I am trying to use a custom CNN to classify spectrogram images generated for 3s audio segments. I am using GroupShuffleSplit to divide the training dataset into a training set and a validation set and to ensure that each participant is only included in one set (to prevent data leakage). I am using a Custom Dataset, as follows:
from torch.utils.data import DataLoader, Dataset, random_split
import torchaudio
# ----------------------------
# Sound Dataset
# ----------------------------
class SoundDS(Dataset):
def __init__(self, df):
self.df = df
self.duration = 3000
self.sr = 44100
self.channel = 2
self.shift_pct = 0.4
# ----------------------------
# Number of items in dataset
# ----------------------------
def __len__(self):
return len(self.df)
# ----------------------------
# Get i'th item in dataset
# ----------------------------
def __getitem__(self, idx):
# Absolute file path of the audio file - concatenate the audio directory with
# the relative path
# print(self.df.loc[idx, 'relative_path'])
audio_file = self.df.loc[idx, "relative_path"]
class_id = self.df.loc[idx, "dx"]
# participant_id = self.df.loc[idx, 'adressfname']
# file_name = self.df.loc[idx, 'file_name']
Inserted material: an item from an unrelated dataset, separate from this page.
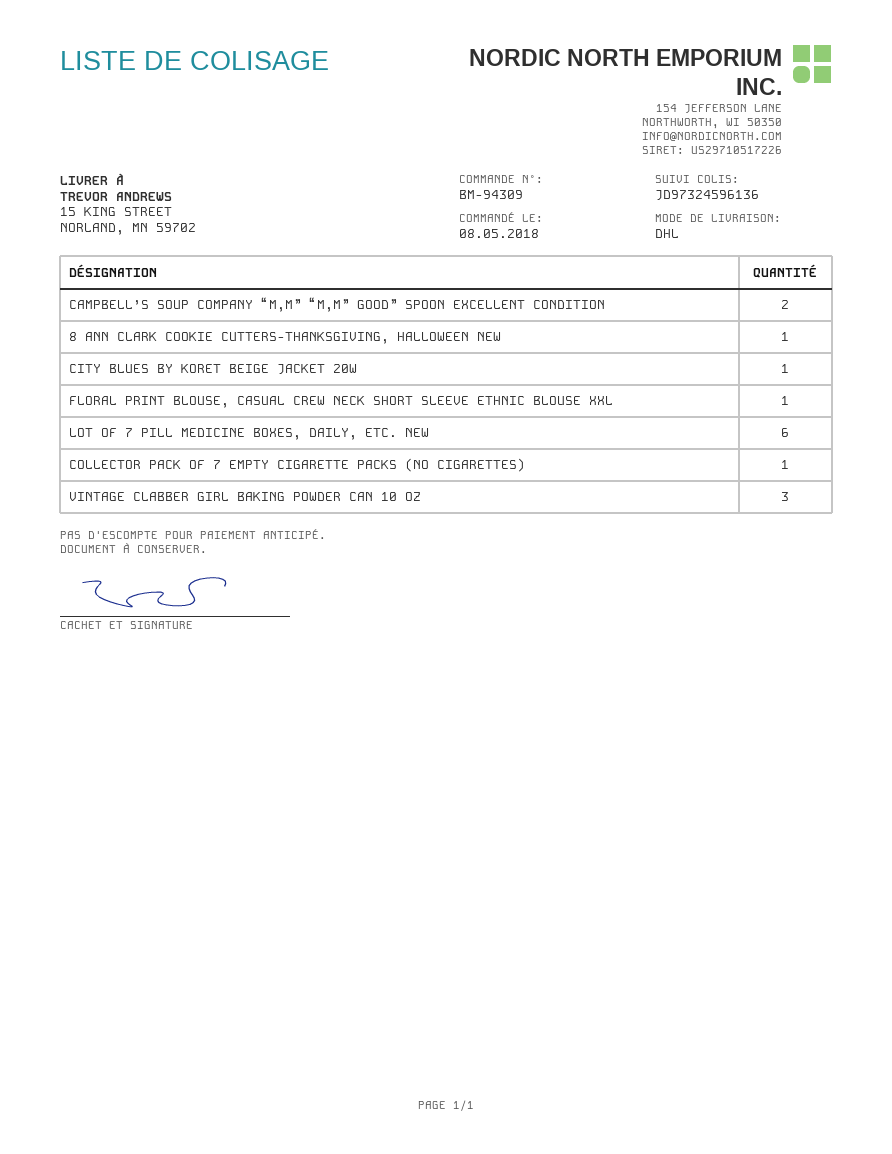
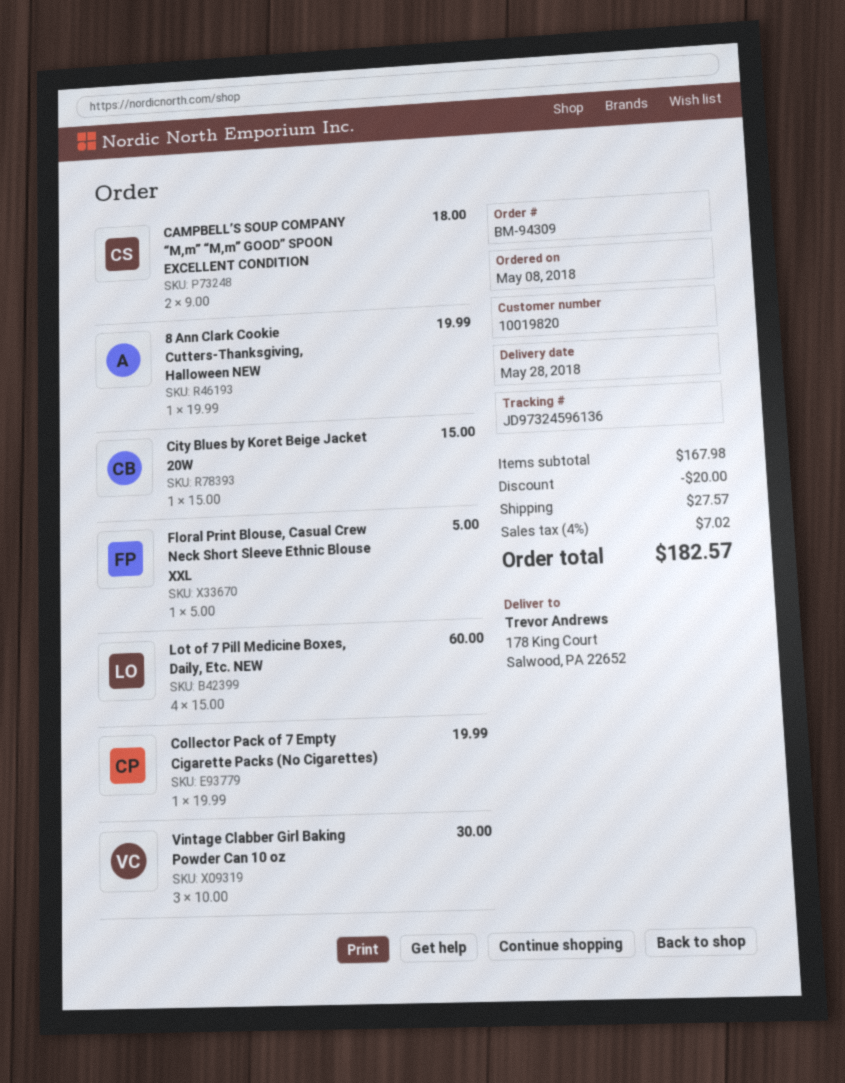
ship to: 15 KING STREET, NORLAND, MN 59702 -> 178 King Court, Salwood, PA 22652
LOT OF 7 PILL MEDICINE BOXES, DAILY, ETC. NEW: 6 -> 4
aud = AudioUtil.open(audio_file)
print("here")
# Some sounds have a higher sample rate, or fewer channels compared to the
# majority. So make all sounds have the same number of channels and same
# sample rate. Unless the sample rate is the same, the pad_trunc will still
# result in arrays of different lengths, even though the sound duration is
# the same.
reaud = AudioUtil.resample(aud, self.sr)
rechan = AudioUtil.rechannel(reaud, self.channel)
dur_aud = AudioUtil.pad_trunc(rechan, self.duration)
shift_aud = AudioUtil.time_shift(dur_aud, self.shift_pct)
sgram = AudioUtil.spectro_gram(shift_aud, n_mels=64, n_fft=1024, hop_len=None)
aug_sgram = AudioUtil.spectro_augment(sgram, max_mask_pct=0.1, n_freq_masks=2, n_time_masks=2)
return aug_sgram, class_id
If I generate a SoundDS object using the training set, randomly split the object into a training and validation subset, and pass these subsets into two respective data loaders, my model trains without any issues
from torch.utils.data import random_split
myds = SoundDS(train_df)
# Random split of 80:20 between training and validation
num_items = len(myds)
num_train = round(num_items * 0.8)
num_val = num_items - num_train
train_ds, val_ds = random_split(myds, [num_train, num_val])
# Create training and validation data loaders
train_dl = torch.utils.data.DataLoader(train_ds, batch_size=16, shuffle=True)
val_dl = torch.utils.data.DataLoader(val_ds, batch_size=16, shuffle=False)
However, if I initially use GroupShuffleSplit on the dataframe train_df (grouping by the column addressfname), then generate two SoundDS objects and pass the train_DS and validation_DS into two respective data loaders, I encounter the error message shown at the bottom of this post when I try to run for i, data in enumerate(train_dl):
from sklearn.model_selection import GroupShuffleSplit
splitter = GroupShuffleSplit(test_size=0.15, n_splits=1, random_state = 7)
split = splitter.split(train_df, groups=train_df['adressfname'])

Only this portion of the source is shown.